# Flaked barly ect



## Kev R (6/2/19)

All of my brews so far are malted grain, hops ,water, yeast and some minerals. What does flaked barley rolled oats ect bring to the table?
Kev


----------



## Reg Holt (7/2/19)

Kev R said:


> All of my brews so far are malted grain, hops ,water, yeast and some minerals. What does flaked barley rolled oats ect bring to the table?
> Kev


The flaked adjuncts will improve mouth feel, and for making a smoother beer, it can also improve head retention, I have just made an Oatmeal stout, not my first but one of my favourite beers, cold steeped dark grain and the oats go to making a smoother drink. What is it you are brewing or intending to brew?


----------



## Kev R (7/2/19)

Not sure what style. It's Pale ale 53%
wheat 18%
Vienna 18%
Cara malt 10%
Chock 1%
Usually Nottingham , last one Windsor yeast
Head and head retention are reasonable. Mostly wanting to understand what it does as I have seen it in other recipes
Hops Super pride @ 60 min
Amarillo and Willamette in whirl pool


----------



## mabrungard (10/2/19)

Those raw grains can produce significant increase in mouthfeel that is often due to the beta glucan that they provide. However, beta glucan also increases the potential for haze or cloudiness in your finished beer. 

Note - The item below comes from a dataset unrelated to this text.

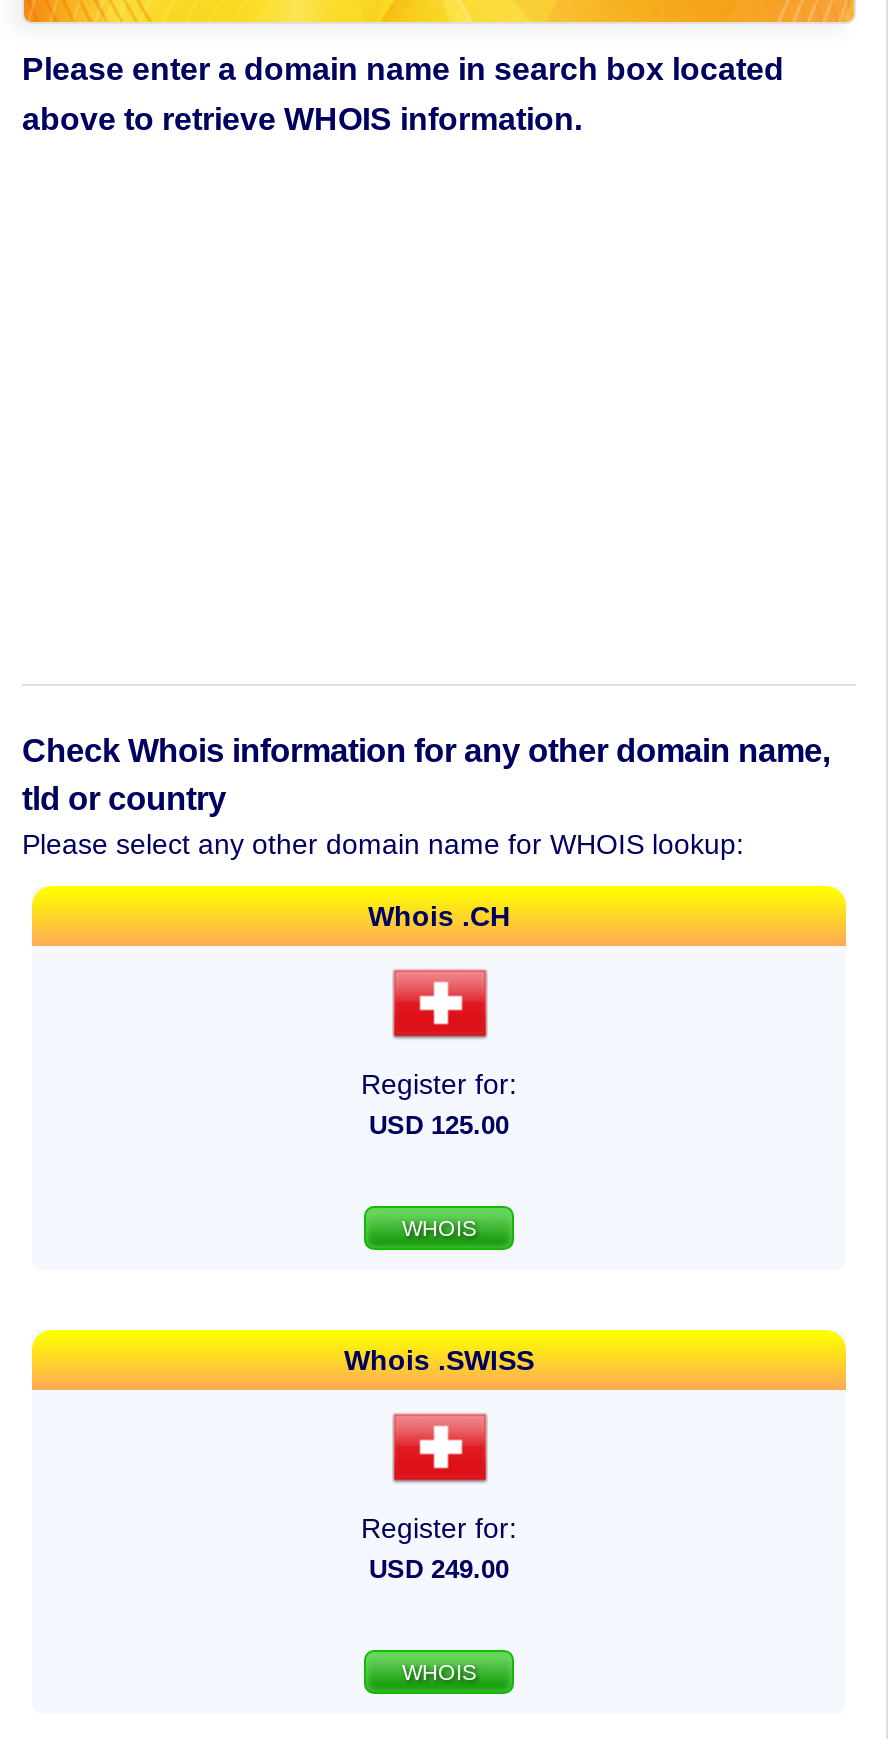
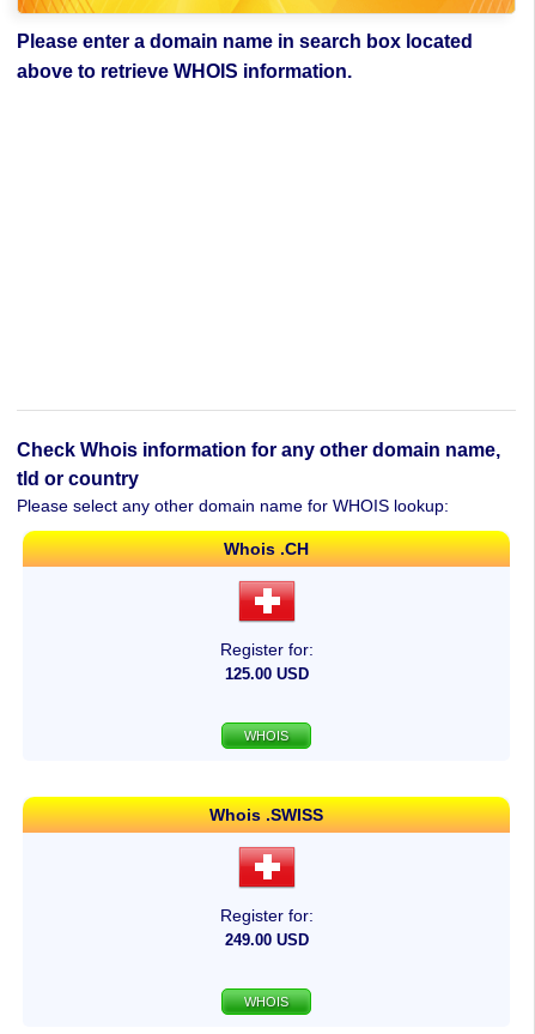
[369,1110,509,1140] USD 125.00 -> [224,665,308,683] 125.00 USD
[369,1554,509,1584] USD 249.00 -> [224,931,308,949] 249.00 USD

I like using a percent or two of flaked wheat in many of my beers as a way to increase head production and retention. I've used flaked barley in many beers including stouts, but I find that barley imparts a very grainy flavor that is more apparent in pale beer styles. Flaked wheat has very little flavor to me. So I've stopped using flaked barley and gone to the flaked wheat.


----------



## wide eyed and legless (10/2/19)

mabrungard said:


> Those raw grains can produce significant increase in mouthfeel that is often due to the beta glucan that they provide. However, beta glucan also increases the potential for haze or cloudiness in your finished beer.
> 
> I like using a percent or two of flaked wheat in many of my beers as a way to increase head production and retention. I've used flaked barley in many beers including stouts, but I find that barley imparts a very grainy flavor that is more apparent in pale beer styles. Flaked wheat has very little flavor to me. So I've stopped using flaked barley and gone to the flaked wheat.


I am about to do a wheat beer in which the grain bill is 53.2% flaked wheat, 44.6% 2 row, 2.2% oats, I am still going to make it but was concerned about the amount of flaked wheat, have you ever used an amount as large as this?


----------



## Milhouse (10/2/19)

wide eyed and legless said:


> I am about to do a wheat beer in which the grain bill is 53.2% flaked wheat, 44.6% 2 row, 2.2% oats, I am still going to make it but was concerned about the amount of flaked wheat, have you ever used an amount as large as this?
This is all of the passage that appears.